** What the task asks **
Down to the last line below, repeat the entries word for word and drop the pictures.

-- Information follows --

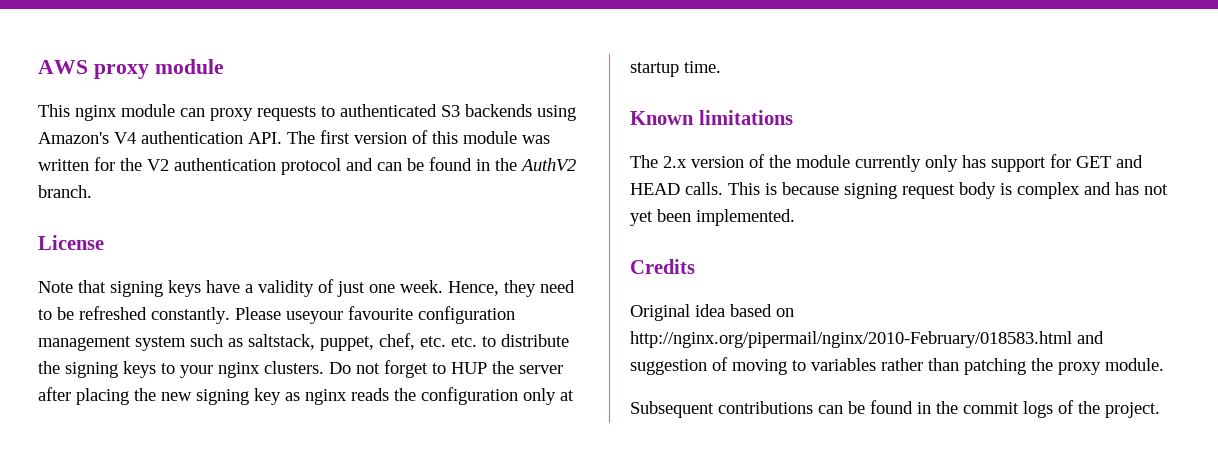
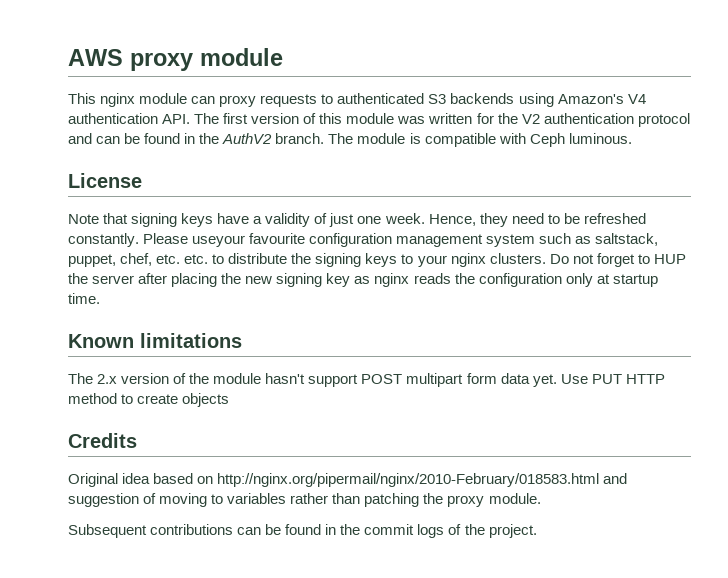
+ The module is compatible with Ceph luminous.
- The 2.x version of the module currently only has support for GET and HEAD calls. This is because signing request body is complex and has not yet been implemented.
+ The 2.x version of the module hasn't support POST multipart form data yet. Use PUT HTTP method to create objects

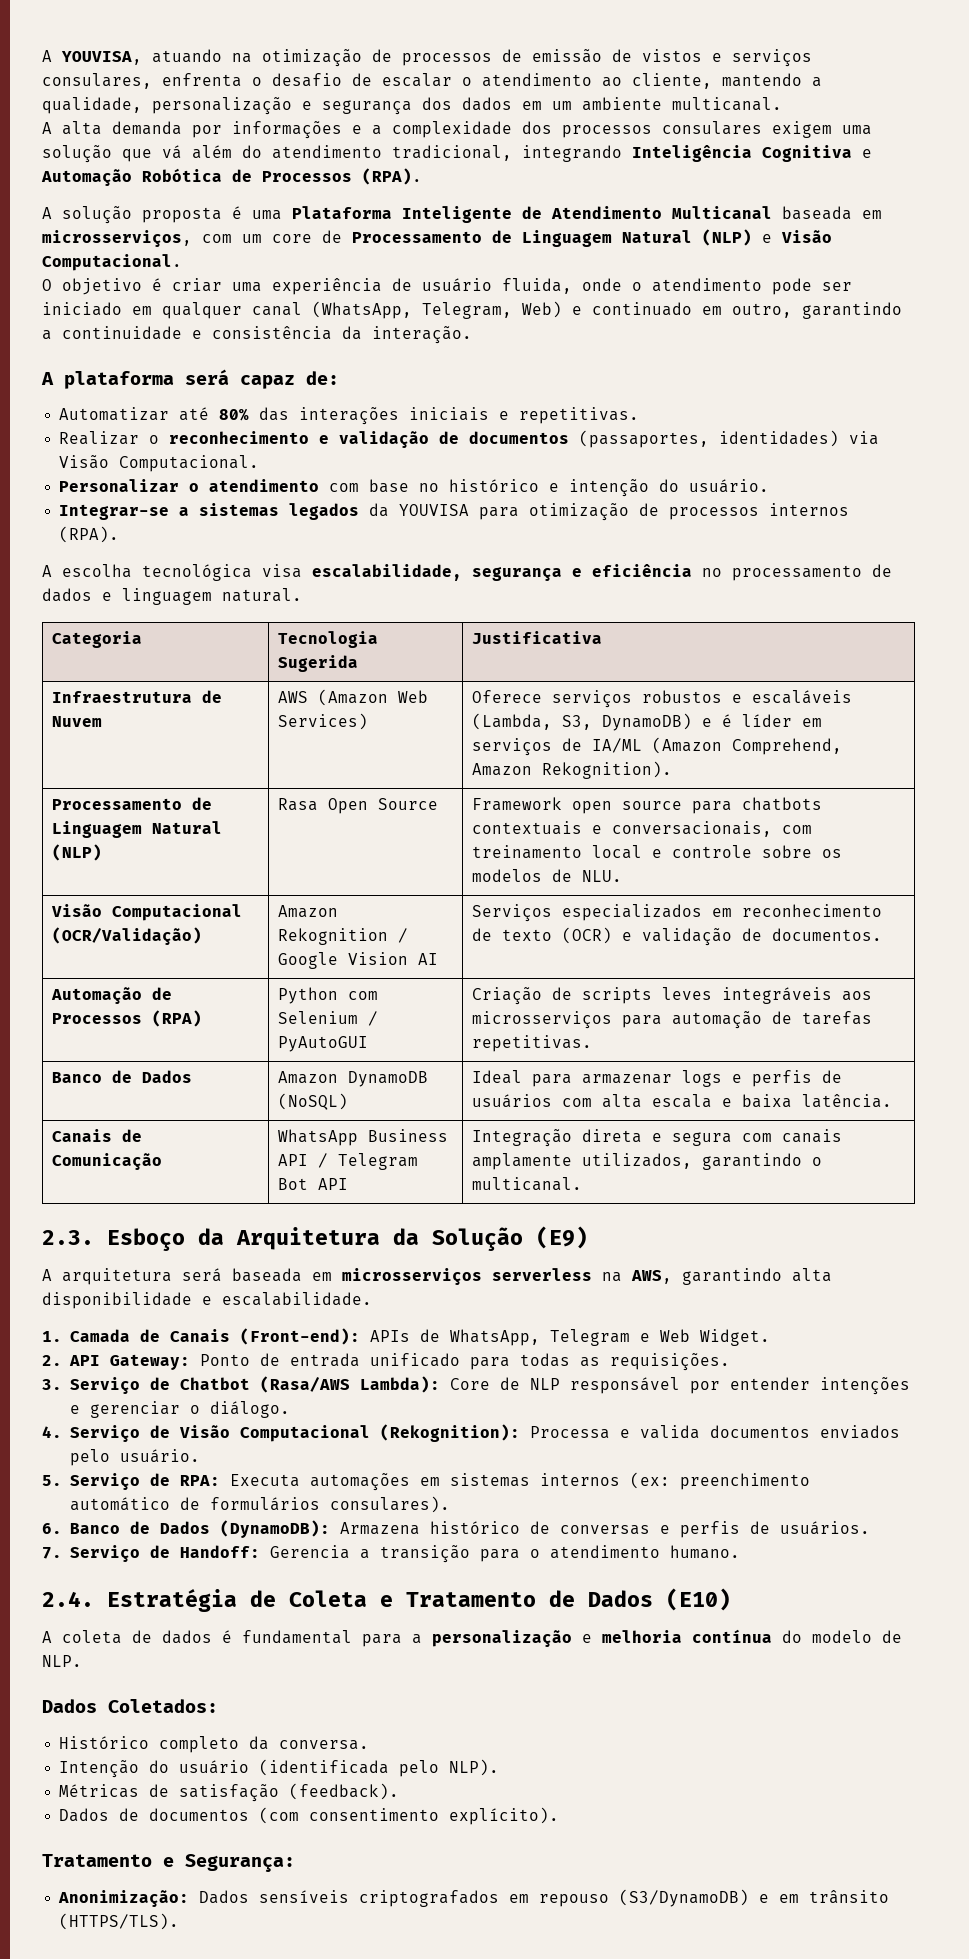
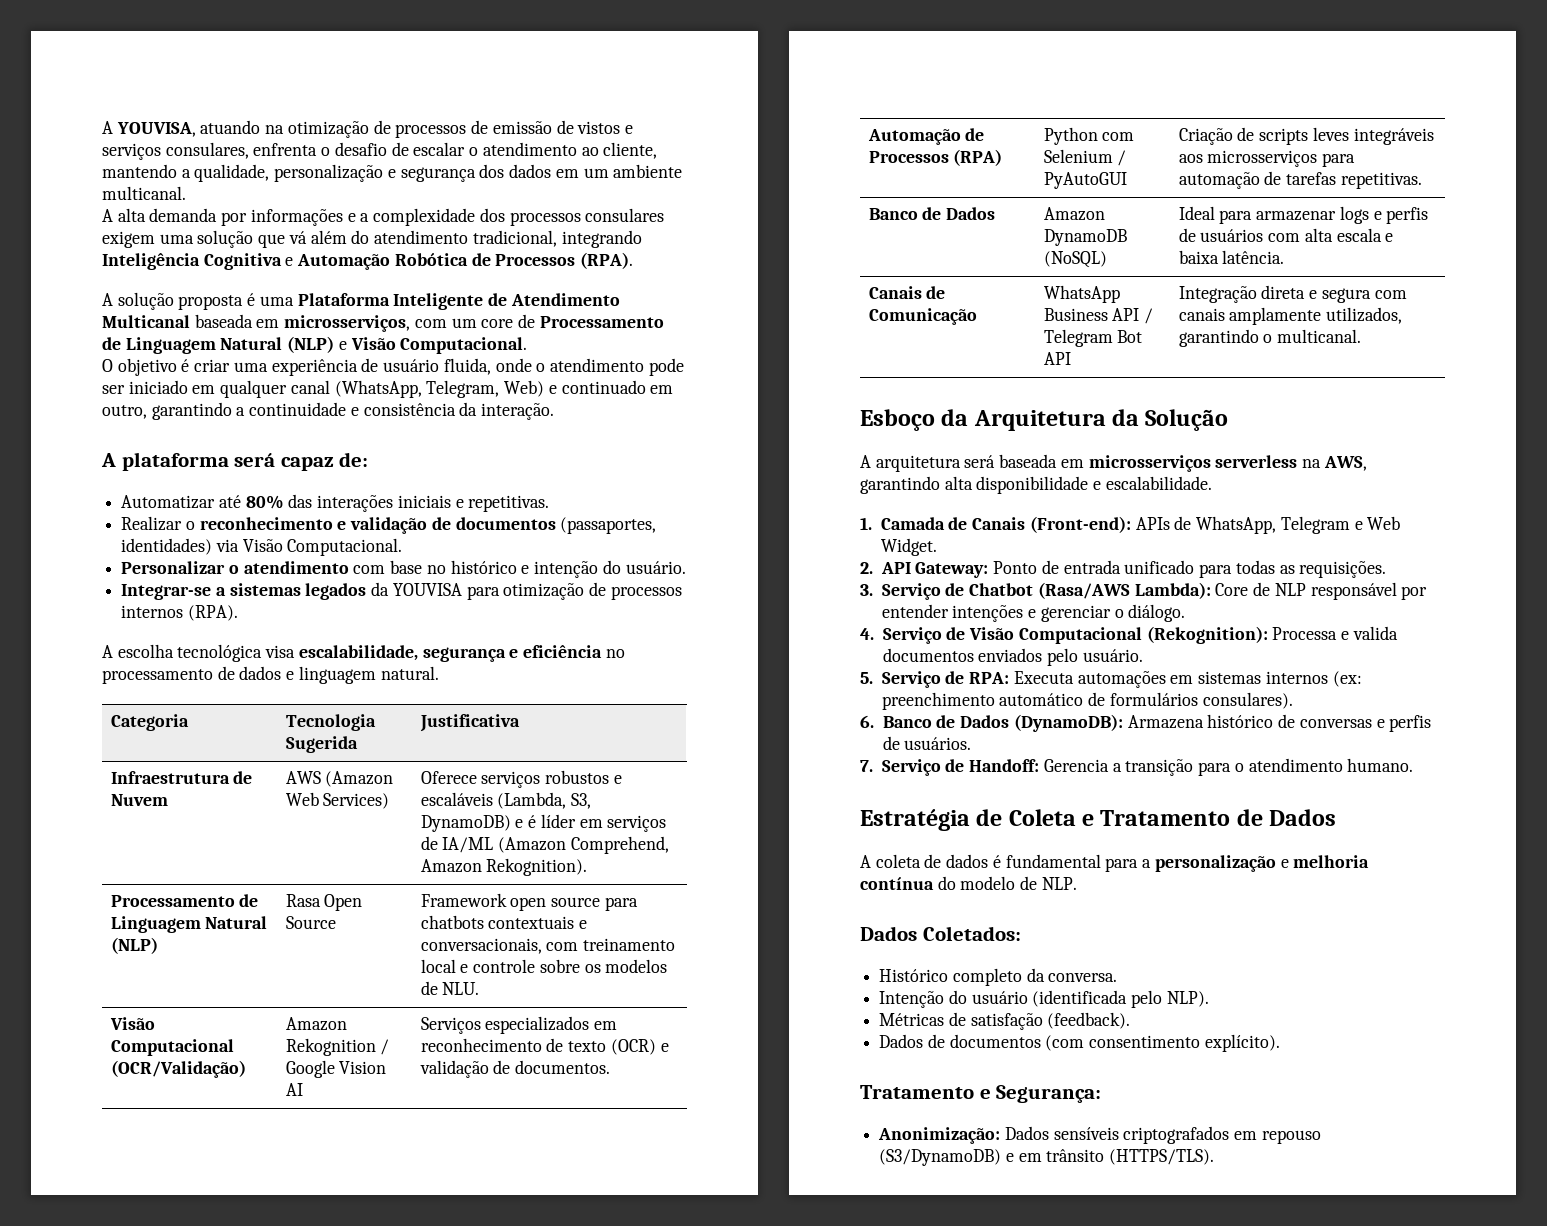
- 2.3. Esboço da Arquitetura da Solução (E9)
+ Esboço da Arquitetura da Solução
- 2.4. Estratégia de Coleta e Tratamento de Dados (E10)
+ Estratégia de Coleta e Tratamento de Dados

-- Information concluded --

** Written answer **
+ The module is compatible with Ceph luminous.
- The 2.x version of the module currently only has support for GET and HEAD calls. This is because signing request body is complex and has not yet been implemented.
+ The 2.x version of the module hasn't support POST multipart form data yet. Use PUT HTTP method to create objects

- 2.3. Esboço da Arquitetura da Solução (E9)
+ Esboço da Arquitetura da Solução
- 2.4. Estratégia de Coleta e Tratamento de Dados (E10)
+ Estratégia de Coleta e Tratamento de Dados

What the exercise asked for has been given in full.